Actually the book I referenced..."Residential Energy..cost savings and comfort for existing buildings" has a lot of data and conclusions that I believe do not translate to the kind of homes that we are talking about here.
John Brooks
We have a blog which covers the construction of the barn-house as well as other happenings around here at http://www.greengateguesthouse.blogspot.comShawn
Hi,
On doing a little more looking, found this page on the Infiltec (blower door maker) site:
http://www.infiltec.com/inf-btst.htm
It suggests that the ACH at 50 pa is about 20 times the natural infiltration rate. Excerpt from link above:
ANALYZE DATA
* There are several ways to analyze data and here is a simple one:
* Calculate house volume in cubic feet (example: 1500 sq ft * 8 ft = 12000 cu ft)
* Inside and outside temperature can be used to correct data with computer.

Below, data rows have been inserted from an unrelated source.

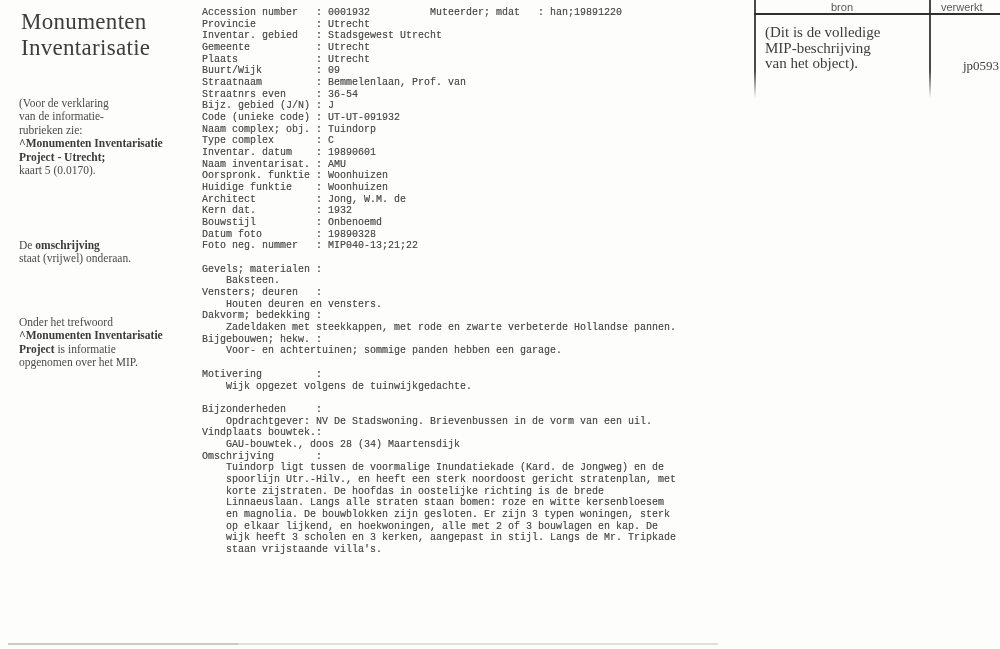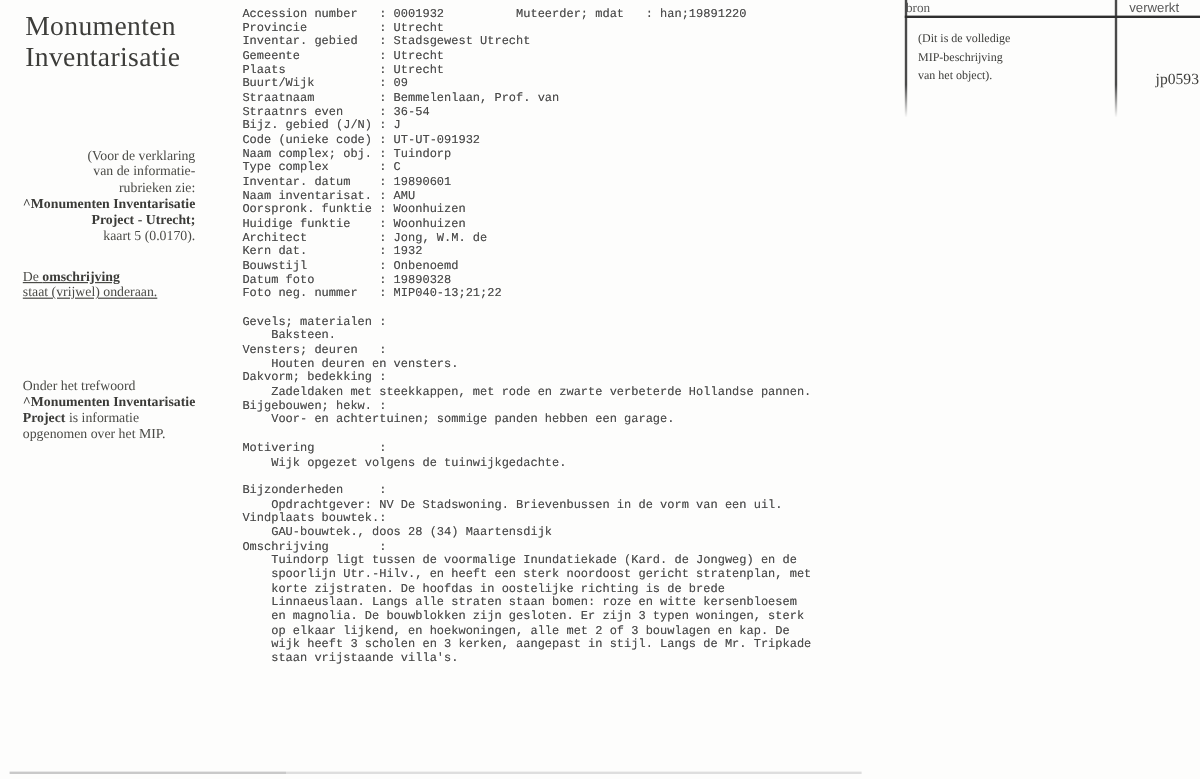--- a/index.html
+++ b/index.html
@@ -33,7 +33,7 @@
   .tbl-rule-mid { left:929px; }
   .th { position:absolute; top:1px; font-family:"Liberation Sans", sans-serif;
         font-size:11px; color:#595959; }
-  .th-bron { left:755px; width:174px; text-align:left;font-family:Liberation Serif, serif; }
+  .th-bron { left:755px; width:174px; text-align:center; }
   .th-verwerkt { left:941px; }
   .bron-note { position:absolute; left:765px; top:25px; font-size:10px;
                line-height:15.6px; color:#3d3d3a; }

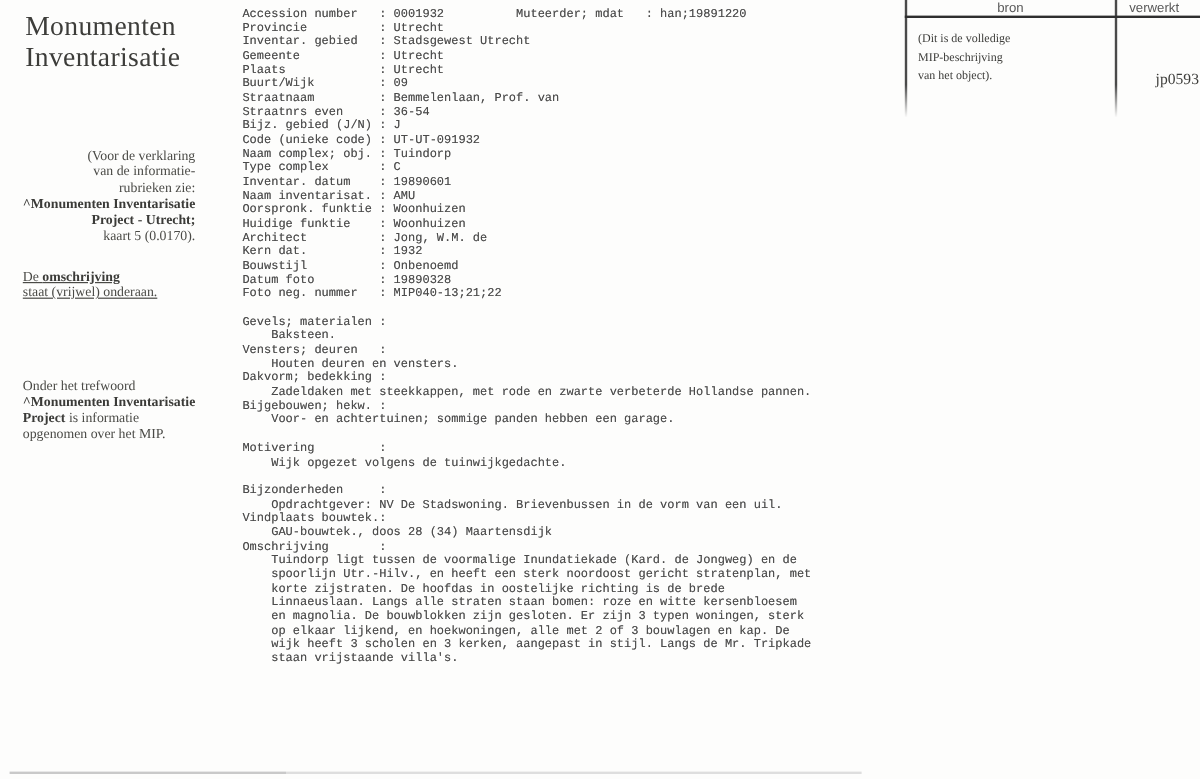--- a/index.html
+++ b/index.html
@@ -35,7 +35,7 @@
         font-size:11px; color:#595959; }
   .th-bron { left:755px; width:174px; text-align:center; }
   .th-verwerkt { left:941px; }
-  .bron-note { position:absolute; left:765px; top:25px; font-size:10px;
+  .bron-note { position:absolute; left:765px; top:25px; font-size:15px;
                line-height:15.6px; color:#3d3d3a; }
   .bron-note .ln { display:block; }
   .verwerkt-val { position:absolute; left:943px; top:58px; font-size:13px; color:#3d3d3a;margin-left:20px; }

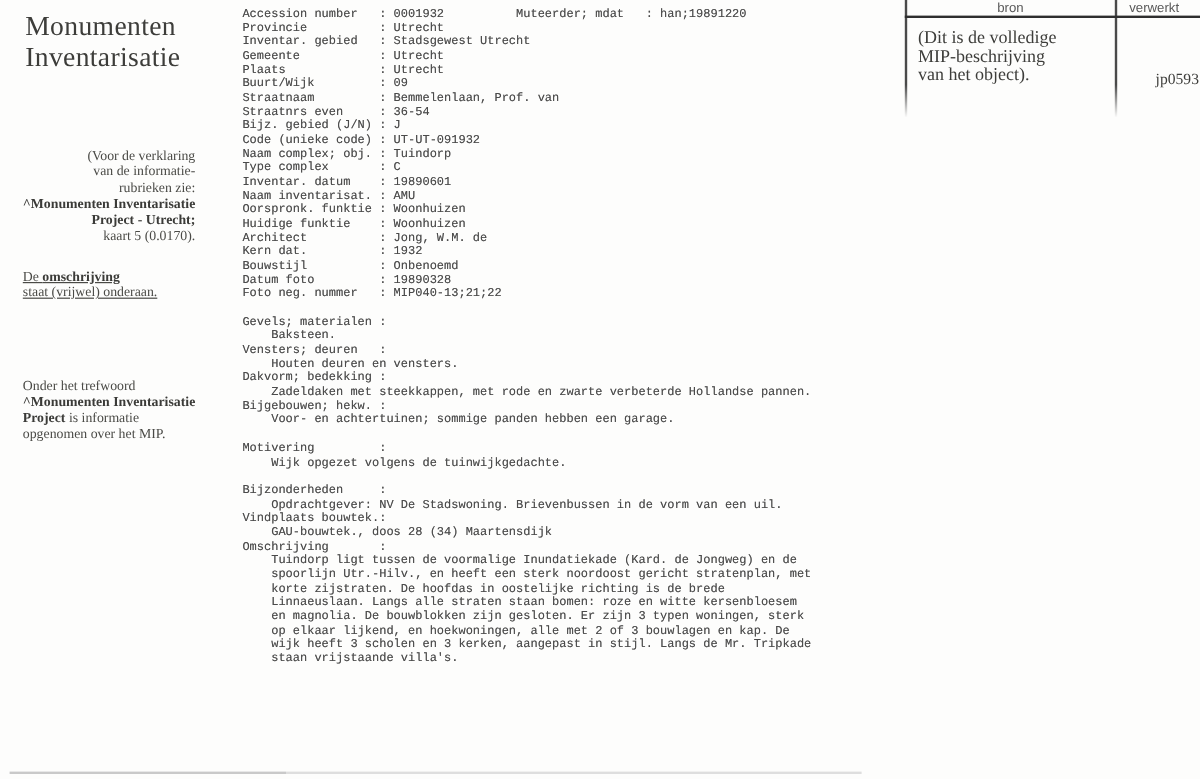--- a/index.html
+++ b/index.html
@@ -15,7 +15,7 @@
   .note { position:absolute; left:19px; font-size:11.5px; line-height:13.4px; color:#4a4a46; }
   .note .ln { display:block; }
   .note .b, .note b { font-weight:bold; color:#3b3b38; }
-  .note1 { top:124px;text-align:right; }
+  .note1 { top:97px; }
   .note2 { top:225px;text-decoration:underline; }
   .note3 { top:316px; }
 

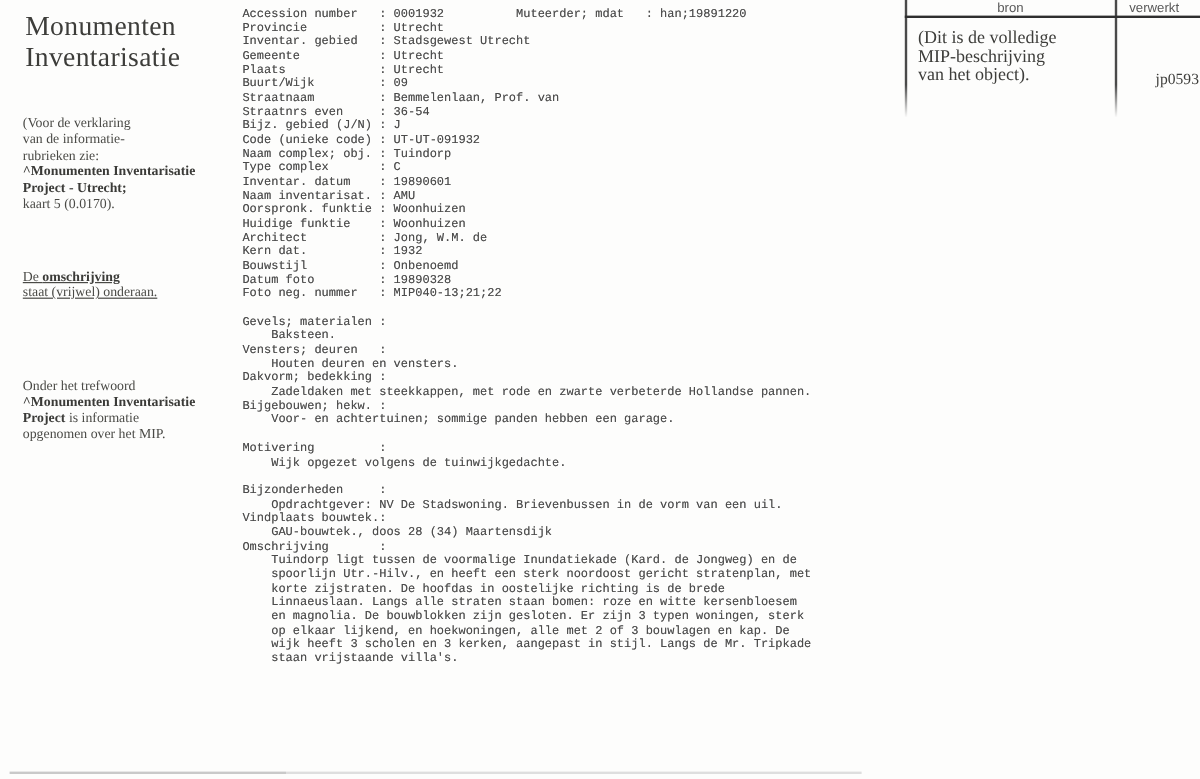--- a/index.html
+++ b/index.html
@@ -16,7 +16,7 @@
   .note .ln { display:block; }
   .note .b, .note b { font-weight:bold; color:#3b3b38; }
   .note1 { top:97px; }
-  .note2 { top:225px;text-decoration:underline; }
+  .note2 { top:239px; }
   .note3 { top:316px; }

* Use 50 Pa pressure and flow data (example: 50 Pa and 2000 cfm)
* Compute 50 Pa Air Changes/Hour (ACH50)
* Example: ACH50 = 2000 cfm * 60 min/hr /12000 cu ft = 10 ACH50)
* Use "can't reach" table if house is too leaky to get to 50 Pa
* Compute natural infiltration by dividing ACH50 by 20 (approximate)
* Example: 10 ACH50 / 20 = 0.5 ACH natural infiltration
* Minimum Infiltration: ASHRAE recommends a minimum Infiltration = .35 ACH
* This suggests a minimum ACH50 = 20 * .35 = 7 ACH50
* Houses that are leakier than 7 ACH50 should generally be airsealed.
So, on a (say) 2000 sf home, with an outside temp of 30F, the heat loss for infiltration on an ACH50 = 0.4 ACH would be:
(2000sf)(8Ft)(0.4/20 ACH)(0.075 lb/ft^3)(70F - 30F)(0.24 BTU/lb-F) =
230 BTU/hr -- almost nothing, but the HRV to bring it up to minimum reqd ventilation would add some more losses.
Gary
Shawn,
Building an enclosure that exceeds the Passivhaus airtightness standard is no easy task.
Kudos to you.
I would like to hear how you achieved such a good air barrier.
What is the make-up of your wall and roof construction?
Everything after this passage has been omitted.